__Task prompt__:
Every entry must be duplicated precisely as written.

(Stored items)

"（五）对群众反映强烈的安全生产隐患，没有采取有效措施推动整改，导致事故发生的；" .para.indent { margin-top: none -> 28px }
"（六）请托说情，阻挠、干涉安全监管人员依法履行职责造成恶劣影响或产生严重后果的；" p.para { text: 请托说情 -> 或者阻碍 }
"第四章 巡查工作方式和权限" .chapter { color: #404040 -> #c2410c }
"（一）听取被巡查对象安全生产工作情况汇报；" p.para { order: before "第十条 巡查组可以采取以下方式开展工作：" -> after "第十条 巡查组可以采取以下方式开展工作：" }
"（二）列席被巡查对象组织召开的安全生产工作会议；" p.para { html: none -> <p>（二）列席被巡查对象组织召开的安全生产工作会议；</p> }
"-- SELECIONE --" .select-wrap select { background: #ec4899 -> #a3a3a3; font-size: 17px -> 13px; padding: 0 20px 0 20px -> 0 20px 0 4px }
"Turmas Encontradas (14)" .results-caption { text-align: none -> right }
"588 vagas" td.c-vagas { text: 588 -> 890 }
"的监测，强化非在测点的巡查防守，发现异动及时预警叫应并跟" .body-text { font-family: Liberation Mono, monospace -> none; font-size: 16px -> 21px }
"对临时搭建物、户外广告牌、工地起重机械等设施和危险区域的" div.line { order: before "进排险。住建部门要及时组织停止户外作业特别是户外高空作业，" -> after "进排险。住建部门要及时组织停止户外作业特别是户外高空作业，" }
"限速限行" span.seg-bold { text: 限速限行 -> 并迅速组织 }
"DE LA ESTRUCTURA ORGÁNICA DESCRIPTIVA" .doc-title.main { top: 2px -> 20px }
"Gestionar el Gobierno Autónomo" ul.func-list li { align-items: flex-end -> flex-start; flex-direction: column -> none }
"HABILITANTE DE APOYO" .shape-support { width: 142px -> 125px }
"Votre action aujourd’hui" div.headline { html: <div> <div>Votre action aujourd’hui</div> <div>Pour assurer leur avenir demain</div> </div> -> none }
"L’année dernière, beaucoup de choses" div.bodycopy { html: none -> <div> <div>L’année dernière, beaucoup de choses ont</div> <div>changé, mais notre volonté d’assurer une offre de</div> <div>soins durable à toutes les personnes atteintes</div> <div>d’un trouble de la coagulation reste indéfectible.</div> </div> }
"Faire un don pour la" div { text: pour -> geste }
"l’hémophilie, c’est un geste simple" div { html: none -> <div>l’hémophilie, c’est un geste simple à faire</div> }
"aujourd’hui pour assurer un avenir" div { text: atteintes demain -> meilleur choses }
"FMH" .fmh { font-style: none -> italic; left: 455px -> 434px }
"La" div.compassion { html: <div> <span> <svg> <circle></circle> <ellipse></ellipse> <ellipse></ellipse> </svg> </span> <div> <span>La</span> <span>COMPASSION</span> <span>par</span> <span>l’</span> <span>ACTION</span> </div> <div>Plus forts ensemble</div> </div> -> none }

__Result below__:
"（五）对群众反映强烈的安全生产隐患，没有采取有效措施推动整改，导致事故发生的；" .para.indent { margin-top: none -> 28px }
"（六）请托说情，阻挠、干涉安全监管人员依法履行职责造成恶劣影响或产生严重后果的；" p.para { text: 请托说情 -> 或者阻碍 }
"第四章 巡查工作方式和权限" .chapter { color: #404040 -> #c2410c }
"（一）听取被巡查对象安全生产工作情况汇报；" p.para { order: before "第十条 巡查组可以采取以下方式开展工作：" -> after "第十条 巡查组可以采取以下方式开展工作：" }
"（二）列席被巡查对象组织召开的安全生产工作会议；" p.para { html: none -> <p>（二）列席被巡查对象组织召开的安全生产工作会议；</p> }
"-- SELECIONE --" .select-wrap select { background: #ec4899 -> #a3a3a3; font-size: 17px -> 13px; padding: 0 20px 0 20px -> 0 20px 0 4px }
"Turmas Encontradas (14)" .results-caption { text-align: none -> right }
"588 vagas" td.c-vagas { text: 588 -> 890 }
"的监测，强化非在测点的巡查防守，发现异动及时预警叫应并跟" .body-text { font-family: Liberation Mono, monospace -> none; font-size: 16px -> 21px }
"对临时搭建物、户外广告牌、工地起重机械等设施和危险区域的" div.line { order: before "进排险。住建部门要及时组织停止户外作业特别是户外高空作业，" -> after "进排险。住建部门要及时组织停止户外作业特别是户外高空作业，" }
"限速限行" span.seg-bold { text: 限速限行 -> 并迅速组织 }
"DE LA ESTRUCTURA ORGÁNICA DESCRIPTIVA" .doc-title.main { top: 2px -> 20px }
"Gestionar el Gobierno Autónomo" ul.func-list li { align-items: flex-end -> flex-start; flex-direction: column -> none }
"HABILITANTE DE APOYO" .shape-support { width: 142px -> 125px }
"Votre action aujourd’hui" div.headline { html: <div> <div>Votre action aujourd’hui</div> <div>Pour assurer leur avenir demain</div> </div> -> none }
"L’année dernière, beaucoup de choses" div.bodycopy { html: none -> <div> <div>L’année dernière, beaucoup de choses ont</div> <div>changé, mais notre volonté d’assurer une offre de</div> <div>soins durable à toutes les personnes atteintes</div> <div>d’un trouble de la coagulation reste indéfectible.</div> </div> }
"Faire un don pour la" div { text: pour -> geste }
"l’hémophilie, c’est un geste simple" div { html: none -> <div>l’hémophilie, c’est un geste simple à faire</div> }
"aujourd’hui pour assurer un avenir" div { text: atteintes demain -> meilleur choses }
"FMH" .fmh { font-style: none -> italic; left: 455px -> 434px }
"La" div.compassion { html: <div> <span> <svg> <circle></circle> <ellipse></ellipse> <ellipse></ellipse> </svg> </span> <div> <span>La</span> <span>COMPASSION</span> <span>par</span> <span>l’</span> <span>ACTION</span> </div> <div>Plus forts ensemble</div> </div> -> none }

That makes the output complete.